PRETTY ironic (is it not?) that the first Africa Cup of Nations since the ouster of Issa Hayatou should be in Cameroon, home country of the deposed strongman who ruled African football with an iron fist for nearly three decades.
Panorama Sports with Enock Muchinjo
For us in Zimbabwe — having played perhaps the most central role in dismantling the empire so solidly erected by Hayatou — it sends bad memories flooding back.
Who can forget the collective national anger and dejection when it was announced by Hayatou’s team at the Confederation of African Football (Caf) headquarters that the 2000 Africa Cup of Nations would no longer be held in Zimbabwe due to, as told to the world, the slow pace of groundwork and sub-standard infrastructure.
It was a bout of anger that finally burst out some 17 years later, a strong feeling of resentment that would breed brutal effectiveness in the fight against Hayatou — from the unlikeliest of sources.
Zifa president Phillip Chiyangwa was nowhere near football politics around the turn of the millennium when Hayatou’s vicious hand wrested the 2000 Afcon tournament away from Zimbabwe.
But no sooner had Chiyangwa assumed power in both Zimbabwean and Southern African football, than he was getting together with like-minded African football leaders, and launching a strong-willed onslaught to unseat the seemingly unmovable Hayatou at the ballot box.
Putting his head on the block, hurricane Chiyangwa became the face and symbol of a unified African project, bringing a carefree, yet daring approach to what looked like a quietly but efficiently orchestrated campaign.
Facing the biggest threat to this stay at the helm of African football, Hayatou even tried to silence Chiyangwa by charging him with “destabilising” the continental governing body, but it would only prove to be the straw that broke the camel’s back, with Madagascar’s Ahmad winning the watershed election at congress in Ethiopia in March this year.
Stunned by the defeat, Hayatou’s camp has tried to have the result annulled on claims of vote-buying and other ethics breaches.
But faced with his own mammoth fights against corruption charges, it is highly unlikely that his allegations against the new African football leadership will stick.
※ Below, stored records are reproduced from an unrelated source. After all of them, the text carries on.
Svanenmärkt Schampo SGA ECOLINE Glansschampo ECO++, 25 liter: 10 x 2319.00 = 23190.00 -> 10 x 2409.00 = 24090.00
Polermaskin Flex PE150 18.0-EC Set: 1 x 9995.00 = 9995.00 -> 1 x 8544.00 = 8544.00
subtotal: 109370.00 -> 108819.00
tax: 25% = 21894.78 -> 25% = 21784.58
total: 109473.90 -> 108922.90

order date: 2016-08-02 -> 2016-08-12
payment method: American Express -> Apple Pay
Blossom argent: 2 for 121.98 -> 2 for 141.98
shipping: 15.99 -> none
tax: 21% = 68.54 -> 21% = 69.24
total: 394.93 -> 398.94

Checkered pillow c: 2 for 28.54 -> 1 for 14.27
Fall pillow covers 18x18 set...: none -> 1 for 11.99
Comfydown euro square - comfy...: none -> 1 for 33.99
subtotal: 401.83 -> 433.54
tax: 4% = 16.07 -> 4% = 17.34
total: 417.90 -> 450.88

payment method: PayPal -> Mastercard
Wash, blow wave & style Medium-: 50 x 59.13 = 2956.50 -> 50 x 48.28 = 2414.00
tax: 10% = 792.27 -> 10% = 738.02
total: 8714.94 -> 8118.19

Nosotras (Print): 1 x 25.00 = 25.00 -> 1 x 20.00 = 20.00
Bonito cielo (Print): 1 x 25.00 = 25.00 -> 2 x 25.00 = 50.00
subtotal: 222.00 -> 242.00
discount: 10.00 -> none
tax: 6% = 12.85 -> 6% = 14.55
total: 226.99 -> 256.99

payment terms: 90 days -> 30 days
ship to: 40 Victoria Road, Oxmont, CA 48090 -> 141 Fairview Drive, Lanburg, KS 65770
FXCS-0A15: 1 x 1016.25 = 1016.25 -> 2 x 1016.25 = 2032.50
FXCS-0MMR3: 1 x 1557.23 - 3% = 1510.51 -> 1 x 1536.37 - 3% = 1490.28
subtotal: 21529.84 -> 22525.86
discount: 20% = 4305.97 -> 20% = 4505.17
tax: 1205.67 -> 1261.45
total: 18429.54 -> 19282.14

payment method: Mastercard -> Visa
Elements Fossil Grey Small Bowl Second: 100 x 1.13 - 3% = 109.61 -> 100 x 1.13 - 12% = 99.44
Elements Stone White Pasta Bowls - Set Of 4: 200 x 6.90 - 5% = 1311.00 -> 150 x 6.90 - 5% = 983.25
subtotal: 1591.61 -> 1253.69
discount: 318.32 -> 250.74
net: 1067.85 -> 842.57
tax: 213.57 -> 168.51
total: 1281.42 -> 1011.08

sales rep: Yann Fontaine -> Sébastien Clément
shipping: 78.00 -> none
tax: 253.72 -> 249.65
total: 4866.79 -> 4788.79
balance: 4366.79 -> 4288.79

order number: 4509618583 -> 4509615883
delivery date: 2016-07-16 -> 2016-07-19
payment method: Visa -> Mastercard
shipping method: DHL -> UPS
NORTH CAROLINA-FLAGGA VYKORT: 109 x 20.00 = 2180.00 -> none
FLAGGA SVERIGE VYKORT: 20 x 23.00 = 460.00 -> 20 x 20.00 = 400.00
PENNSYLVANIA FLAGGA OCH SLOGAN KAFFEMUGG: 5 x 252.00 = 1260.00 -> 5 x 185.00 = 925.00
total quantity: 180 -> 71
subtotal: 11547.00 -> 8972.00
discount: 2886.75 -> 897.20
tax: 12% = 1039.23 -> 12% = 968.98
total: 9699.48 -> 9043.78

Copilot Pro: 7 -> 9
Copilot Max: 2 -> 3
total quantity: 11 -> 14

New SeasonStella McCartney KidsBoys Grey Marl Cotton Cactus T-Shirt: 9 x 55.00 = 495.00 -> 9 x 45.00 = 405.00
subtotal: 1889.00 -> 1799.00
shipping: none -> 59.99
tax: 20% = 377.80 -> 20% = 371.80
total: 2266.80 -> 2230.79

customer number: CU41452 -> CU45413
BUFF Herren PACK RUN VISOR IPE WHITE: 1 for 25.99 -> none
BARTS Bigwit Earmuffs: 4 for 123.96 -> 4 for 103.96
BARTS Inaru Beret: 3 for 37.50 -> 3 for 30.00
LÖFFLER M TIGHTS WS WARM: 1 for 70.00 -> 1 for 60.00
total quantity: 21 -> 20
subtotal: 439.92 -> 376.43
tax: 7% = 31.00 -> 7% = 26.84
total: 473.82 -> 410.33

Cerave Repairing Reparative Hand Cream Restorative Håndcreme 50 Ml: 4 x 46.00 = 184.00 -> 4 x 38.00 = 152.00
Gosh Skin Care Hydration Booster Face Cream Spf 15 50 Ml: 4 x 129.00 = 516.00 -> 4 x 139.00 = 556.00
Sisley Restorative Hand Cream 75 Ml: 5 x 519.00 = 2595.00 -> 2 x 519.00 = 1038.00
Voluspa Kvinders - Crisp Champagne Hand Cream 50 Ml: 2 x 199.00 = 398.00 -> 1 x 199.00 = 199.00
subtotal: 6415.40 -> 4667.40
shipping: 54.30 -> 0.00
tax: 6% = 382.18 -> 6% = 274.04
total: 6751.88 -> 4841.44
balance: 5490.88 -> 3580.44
And we are unlikely to see the big fella at any of the matches at Cameroon 2019. But it will be a reminder, for Zimbabwe, of how perhaps instead of it being Hayatou’s Cameroon hosting, it should have been us or any other country had the balance of power shifted much earlier.
But the past is past, the future is now.
Zimbabwe now appears to have an influential role insofar as how the game is governed on the continent.
Hayatou is history, a great opportunity now to take a hard look at ourselves.
True, Hayatou’s rule became even more flawed and detrimental with each passing year. It was about time he exited the stage, and the voters rightly so showed him the way out in Ethiopia.
But the biggest grudge we held against Hayatou, taking away the 2000 Africa Cup of Nations from us, could be seen differently now with the benefit of hindsight. Were we ready to host a tournament of that magnitude at that time?
Football infrastructure in the country was and — still is — in a state of decay.
Months before we were scheduled to host the tournament, Sakubva Stadium, one of the four venues earmarked by the organisers, was upside down and under reconstruction.
The other three venues were also in dire need of major facelifts. The authorities did not see the need, though.
Where even some of the most developed nations built new facilities to complement existing infrastructure for tournaments, the men at Zifa back then saw a fine set of stadia in Zimbabwe.
Only last month Chiyangwa was declaring Zimbabwe’s readiness to bid for major tournaments in the near future.
For his own sake, I hope he is not deriving confidence from those ancient structures that are the National Sports Stadium, Rufaro and Barbourfields. Football infrastructure in this country is awfully bad.
Last week, I switched channels to the delayed broadcast of a Division One match played at Turk Mine in Matabeleland North.
The shockingly uneven pitch was a shade of brown on most parts of the clay-laden playing field — a match venue for a division just below the country’s top-flight league!
The commentator kept calling it a stadium. It is rather a footballer’s graveyard. The greatest mystery is how there are not that many horrible injuries on those kind of surfaces.
The situation is the same throughout the country with our grounds.
What we require in Zimbabwe right now are new facilities to meet international standards. If Chiyangwa’s tenure is to be viewed as a success, visible strides in this area must be taken.
We have seen some less attractive countries than ours hosting reasonably successful Africa Cup of Nations tournaments in the past. The reason is simple: basics.
Hospitable hosts, sufficient hotel beds, beautiful countryside and a great nightlife; you tick all the boxes. It makes for a most memorable experience.
But do not forget it is still essentially a football tournament, not a travelling fanfare or street carnival.